El Señor lo sabe todo, así que si Él elige olvidar algo, sospecho que ese “algo” deja de existir. Hay muchas cosas que yo, y creo que todos nosotros, quisiéramos que Dios olvidara. Yo le creo cuando dice que lo hará, si verdaderamente nos arrepentimos. Me pregunté si, de alguna manera maravillosa, actualmente incomprensible, esta podría ser la clave de cómo el universo podría limpiarse de la distracción y la maldad: simplemente haciendo que esas cosas dejen de existir. Por lo que podía percibir, la antigua ira de Mary ya no existía: ¡un verdadero milagro!
Al dar gracias una vez más a Dios por ayudar a Mary, y a todos nosotros, a superar la ira que surge de los sentimientos de traición, comprendí que la traición suprema es apartarse de Dios y de Su Hijo después de todo lo que han hecho por nosotros. Dios no se enoja con nosotros por tal traición, sino que nos pide arrepentirnos y cambiar de rumbo para que no suframos la miseria que proviene de esa traición no arrepentida (véase D. y C. 19:16–17).

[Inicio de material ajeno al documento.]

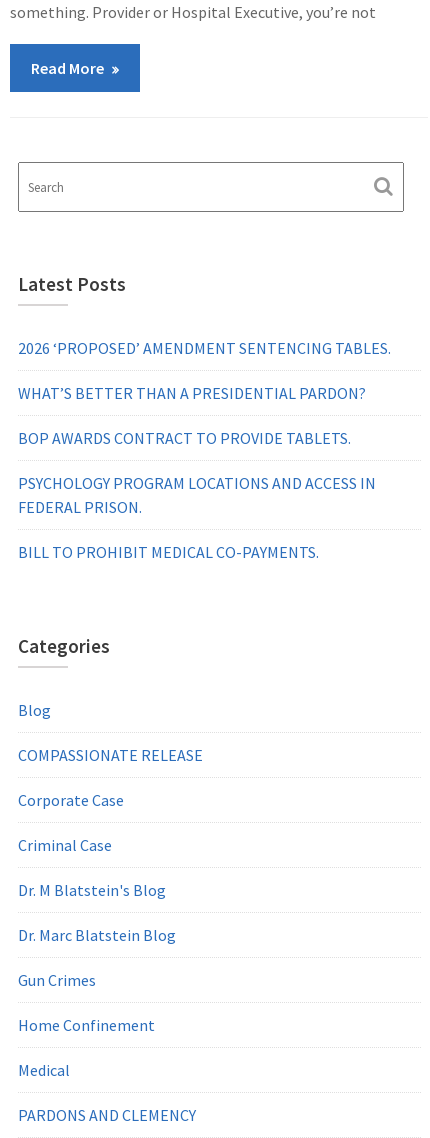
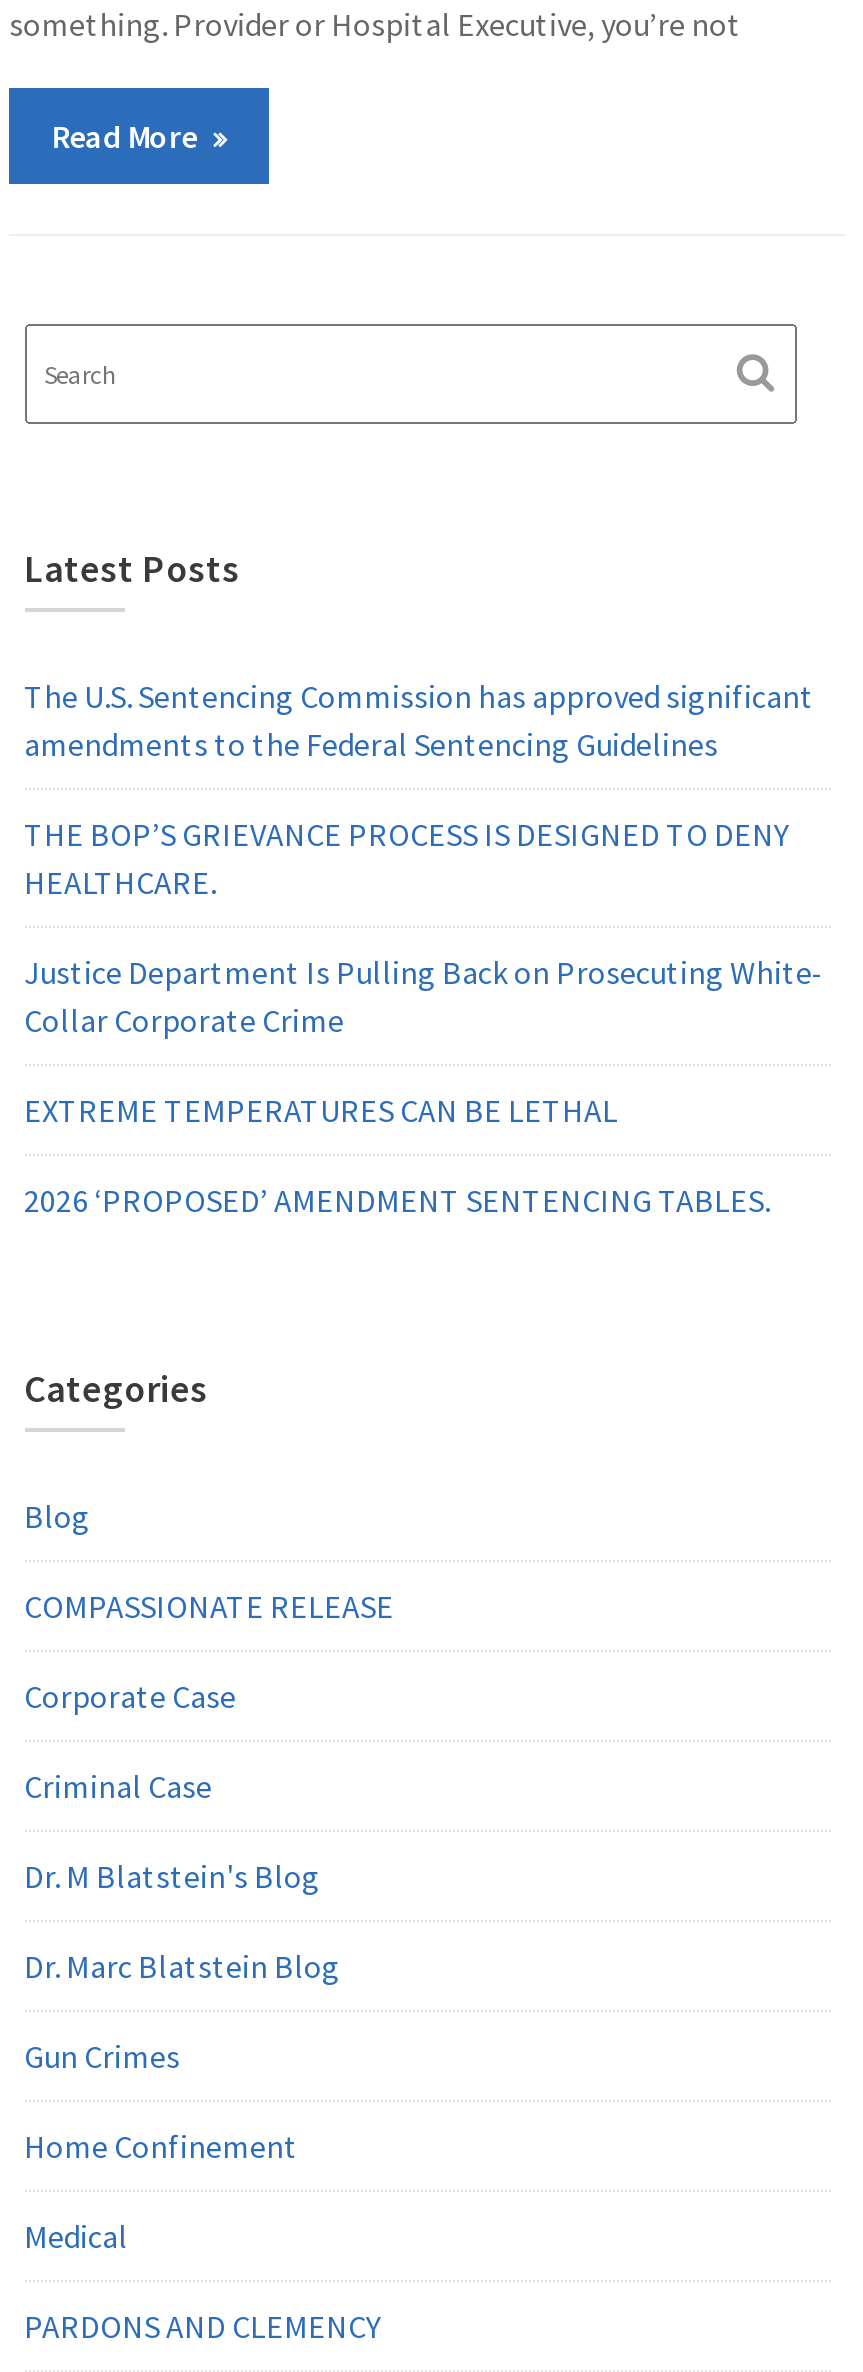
+ The U.S. Sentencing Commission has approved significant
+ amendments to the Federal Sentencing Guidelines
+ THE BOP’S GRIEVANCE PROCESS IS DESIGNED TO DENY
+ HEALTHCARE.
+ Justice Department Is Pulling Back on Prosecuting White-
+ Collar Corporate Crime
+ EXTREME TEMPERATURES CAN BE LETHAL

moved down: 2026 ‘PROPOSED’ AMENDMENT SENTENCING TABLES.

- WHAT’S BETTER THAN A PRESIDENTIAL PARDON?
- BOP AWARDS CONTRACT TO PROVIDE TABLETS.
- PSYCHOLOGY PROGRAM LOCATIONS AND ACCESS IN
- FEDERAL PRISON.
- BILL TO PROHIBIT MEDICAL CO-PAYMENTS.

¡Qué agradecido estoy por el arrepentimiento, el perdón y los nuevos comienzos! ¡Qué agradecido estoy por el templo, con su poder para ayudarnos a superar la ira, la complacencia, el mundanalismo, la miopía, el egoísmo y toda otra debilidad e impureza que nos impedirían experimentar el gozo eterno! Dios ama y perdona y quiere que nosotros hagamos lo mismo.